Though many of the distance learning activities and exercises made available to children are accessible by smart phone or even television, others require a computer and thus present a challenge to equity in distance learning. Today’s unique situation highlights the more general difficulties faced by students who have to make do without access to a computer, even when things are normal. These students miss out on home, computer-based enrichment activities provided by teachers throughout the year. At the same time, because high percentages of families do own cellular phones, there is opportunity for teachers to provide assignments to children that can be sent by phone but completed off-line.  There is no doubt that teachers and families are employing great creativity in this unprecedented time period, and this creativity needs to be extended to supporting those families that may be left even further behind due to lack of tools necessary for at-home learning.

The public education system, which is intended to be a great equalizer, cannot do its job if basic educational tools are only available to certain children.  There are several countries around the world, as well as various US cities and states, that pride themselves in providing a laptop or tablet for every child in the public education system. While this would undoubtedly be an extremely costly intervention in Israel, where there are many children due to high-fertility rates, a means-tested approach could help ensure that even the lowest-income children in Israel have the opportunity to continue their studies during this challenging time. Even in times of “viral peace,” such a program would help students gain the computer skills necessary for integration into advanced industries in the labor market when they come of age.

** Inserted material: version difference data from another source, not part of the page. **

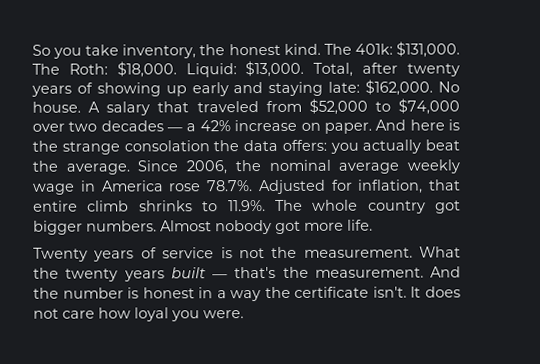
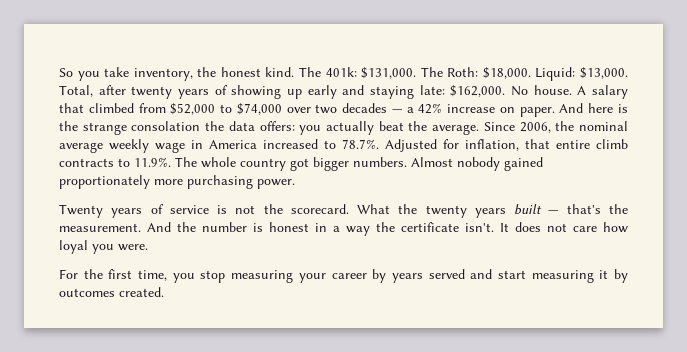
- A salary that traveled from $52,000 to $74,000 over two decades — a 42% increase on paper.
+ A salary that climbed from $52,000 to $74,000 over two decades — a 42% increase on paper.
- Since 2006, the nominal average weekly wage in America rose 78.7%. Adjusted for inflation, that entire climb shrinks to 11.9%. The whole country got bigger numbers.
+ Since 2006, the nominal average weekly wage in America increased to 78.7%. Adjusted for inflation, that entire climb contracts to 11.9%. The whole country got bigger numbers.
- Almost nobody got more life.
+ Almost nobody gained proportionately more purchasing power.
- Twenty years of service is not the measurement.
+ Twenty years of service is not the scorecard.
+ For the first time, you stop measuring your career by years served and start measuring it by outcomes created.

Finally, distance learning conducted by each classroom teacher has been canceled for elementary and middle-schoolers for at least the next few weeks. Though the Ministry of Education is providing content on cable television channels based on grade level, this well-intentioned resource still misses the mark, as the vast majority of Israeli families has multiple children and not enough computers, televisions and tablets to keep up.  As such, the burden of maintaining an enriching environment for children is placed squarely on their parents.  And here, too, we encounter an equity challenge.  We know that a mother’s education level is the greatest single determinant of a child’s academic success, and that the education system presents the most promising opportunity to level the playing field.

Our new lifestyle may continue well beyond Passover, and there is no doubt in my mind that distance learning must be reinstated, particularly for the benefit of the youngest children in the education system (think first-graders who are still developing basic reading, writing and arithmetic skills). We must spring to action in these next few weeks to ensure that children are provided with the tools they need to learn so that the collateral damage of the coronavirus crisis (which will clearly be extensive) does not also include a growth in inequality for today’s children resulting from an extended lack of educational opportunity. While government might be overwhelmed at the moment with orchestrating its health and economic response to this crisis, there is an opportunity for philanthropy, and potentially even for the private sector, to get involved in meeting the immediate need of Israel’s most vulnerable school children.

About the Author
Suzanne Patt Benvenisti is the director general at the Taub Center for Social Policy Studies in Israel.